968:葉刃狸の反抗
抵抗虚しく……
葉刃狸。その名の通り葉っぱを刃に変えて攻撃してくる。しかし危ないな。怪我したらどうすんだ。
「怪我というか殺す為にやっとるんだ!」
だが私には、メタルエルフとなった私には通用しない! 協力は土の精霊さん。いつもこういう時に火の精霊さんとか風の精霊さんを優先させてるからたまには使って欲しいと要望出された。前に引きこもり気味だって言ってなかった?
「この程度では通じんか。ならば、これならどうかな?」
何枚もの葉っぱを繋げてひとつの刃と為す。これぞ化け術秘伝、斬撃刃! なのかどうか分からない。勝手に脳内で言ってるだけだから。でもそれくらいの迫力なのは間違いない。
「チェストォ!」
裂帛の気合いと共に刃が振り下ろされる。ってあんた四国出身やないの? とか突っ込んでる暇もなく、蜻蛉の構えから繰り出される二の太刀要らずと言われた斬撃が襲ってくる!
ガキン! いやまあ大丈夫とは思ったけどね。というか形状が刀になった時点で「剣」として認識されるんだもん。レーヴァテインの影響でそんなものは通用しないんだよね。
「バカな……」
狸はびっくりしてる。まあそりゃそうか。今のは必殺技クラスだもんねえ。避けもせずに受けきられるとかガックリくるしかないでしょ。
「通じんと、いうのか? この、私の力が……」
「あのー、そろそろいい?」
「なんだ?」
「鹿児島出身なの?」
「確かに生まれは薩摩じゃ。じゃっどん四国に渡って刑部殿の配下になりもした」
いや、鹿児島弁は何言ってるか分からないから標準語でプリーズ。
「……それで長州に根を張るのに多少詳しい私が名乗りを上げたという訳だ」
「詳しいの?」
「薩長同盟の頃に来たことがある」
ああ、なるほど。詳しい(百五十年前)って事か。
「まあ実際来てみたがそこまで変わっておらんかったな」
まあド田舎って変化に乏しいよね。いやいや、うちの市はそこまでじゃないよ? なんせ村から一気に市になったくらいだからね!

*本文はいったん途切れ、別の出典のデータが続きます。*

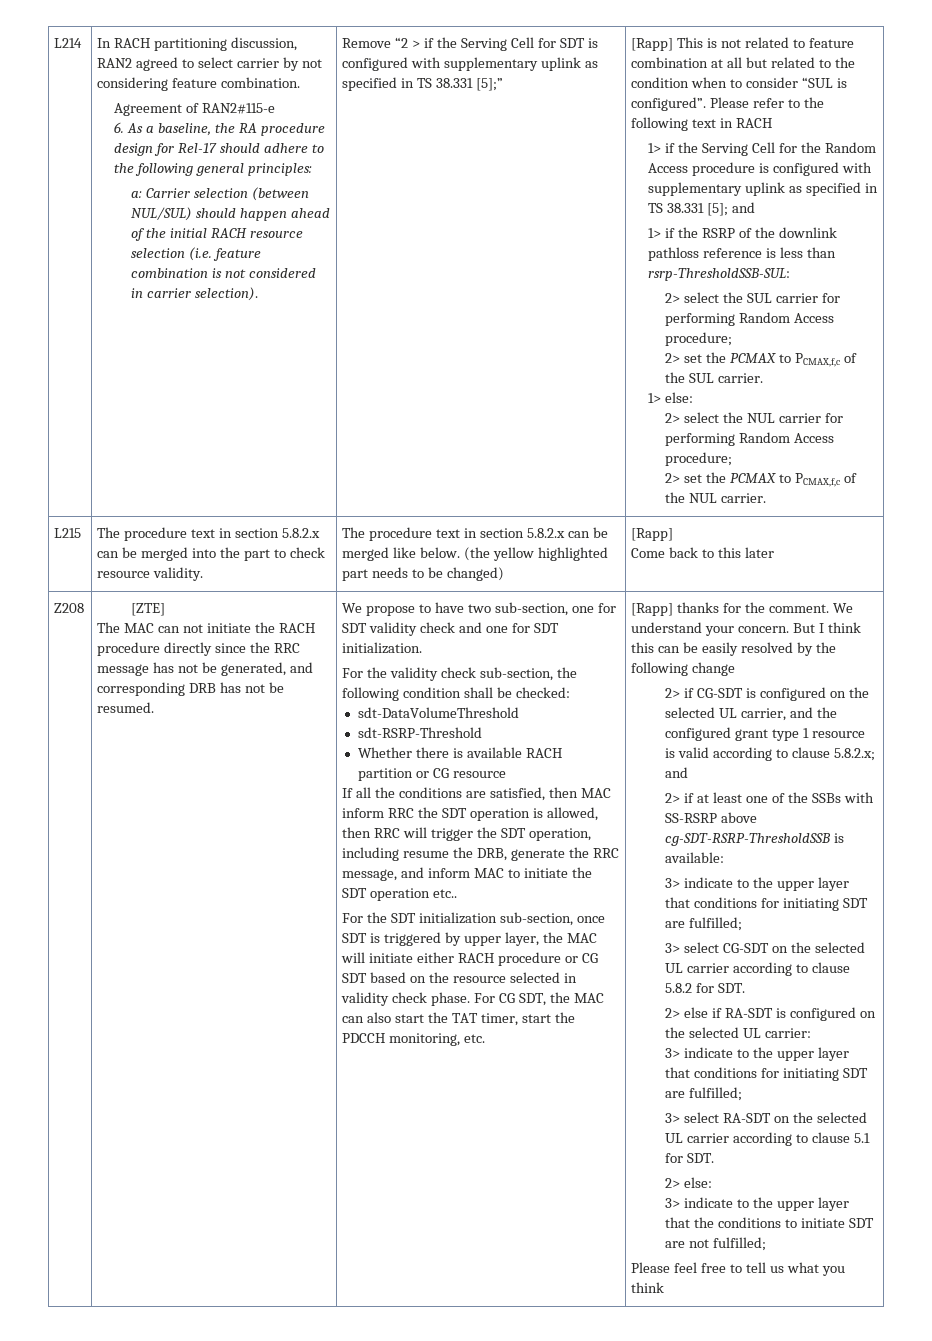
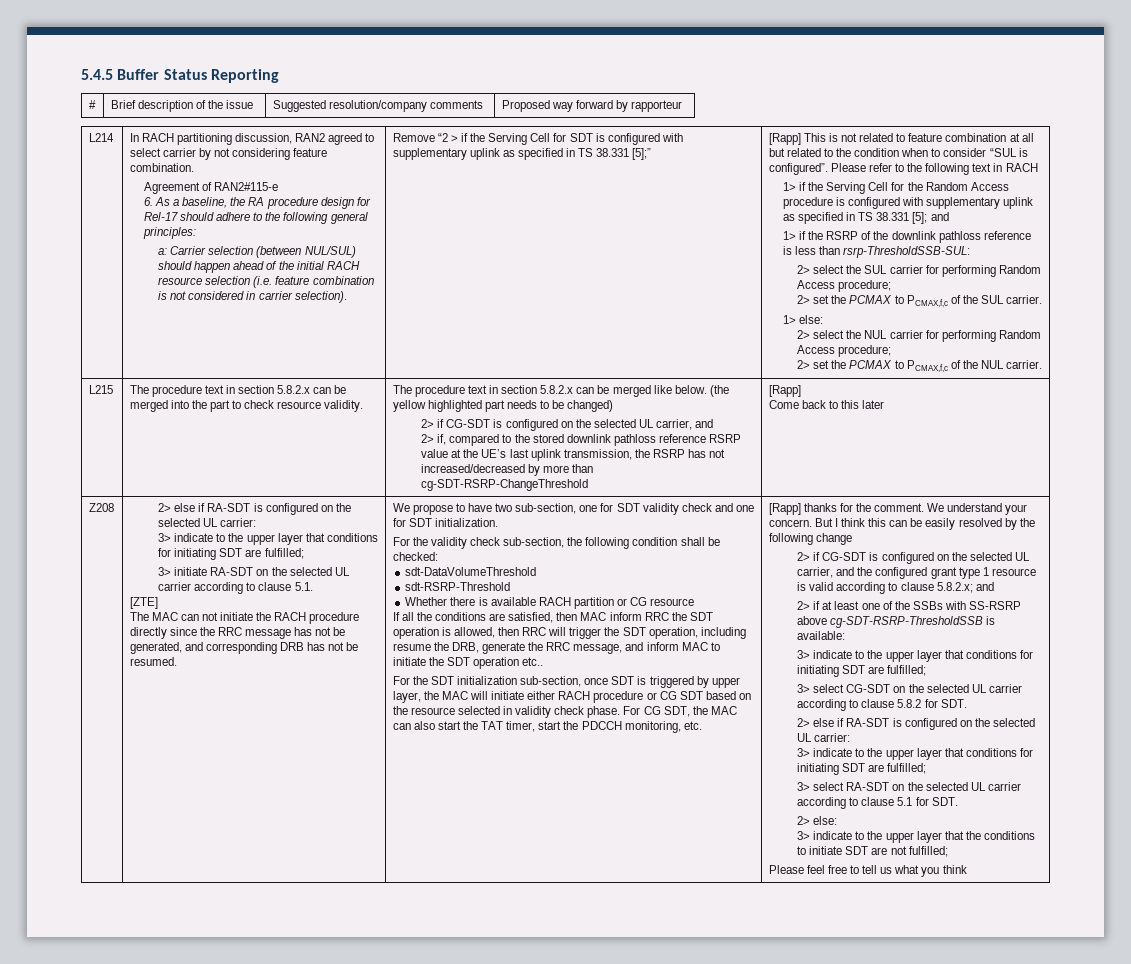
+ 5.4.5 Buffer Status Reporting
+ # | Brief description of the issue | Suggested resolution/company comments | Proposed way forward by rapporteur
  (the yellow highlighted part needs to be changed)
+ 2> if CG-SDT is configured on the selected UL carrier, and
+ 2> if, compared to the stored downlink pathloss reference RSRP value at the UE’s last uplink transmission, the RSRP has not increased/decreased by more than cg-SDT-RSRP-ChangeThreshold
- Z208
+ Z208 | 2> else if RA-SDT is configured on the selected UL carrier:
+ 3> indicate to the upper layer that conditions for initiating SDT are fulfilled;
+ 3> initiate RA-SDT on the selected UL carrier according to clause 5.1.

「それでこの田舎で刑部殿のお目覚めを待ち続けて居るという訳だ」
「いやまあ待つのは別に構わないんだけど……それなら卑怯な真似しないで正々堂々と会社運営しなさい!」
「正々堂々など化け狸の沽券に関わる!」
そういうもんなの? 確かにタヌキは化かすの上手いって聞くけど。
「じゃからな……騙し討ちなんかもなんとも思わんのよ!」
あっ、硬質化解けてる今を狙ったか!
「くたばれ! 葉刃刀」
完全な死角からの鋭い斬撃が私を襲って……襲って、砕けた。
「はひ!?」
「ごめんね、斬撃効かないんだ」
思わず刀を取り落としてガクガクと震え上がるタヌキ。いや、まるで私が虐めてるみたいじゃない?
「いい子だから証拠の書類出してくれる?」
こくこくと頷いて金庫から書類を取り出し、私に渡してきた。よしよーし、よく出来ました。さて、これで帰って……いや、相手がタヌキだからな。ちゃんと確認しよう。書類的には問題ないな。うん。これが本物なら。
残念だったな。私の目は化かされないんだよね。金庫から取り出すふりして葉っぱで複製しやがったな。帰る途中に葉っぱに戻る。もしくは向こうで渡したら葉っぱに戻る。なるほど、いいセンスだ。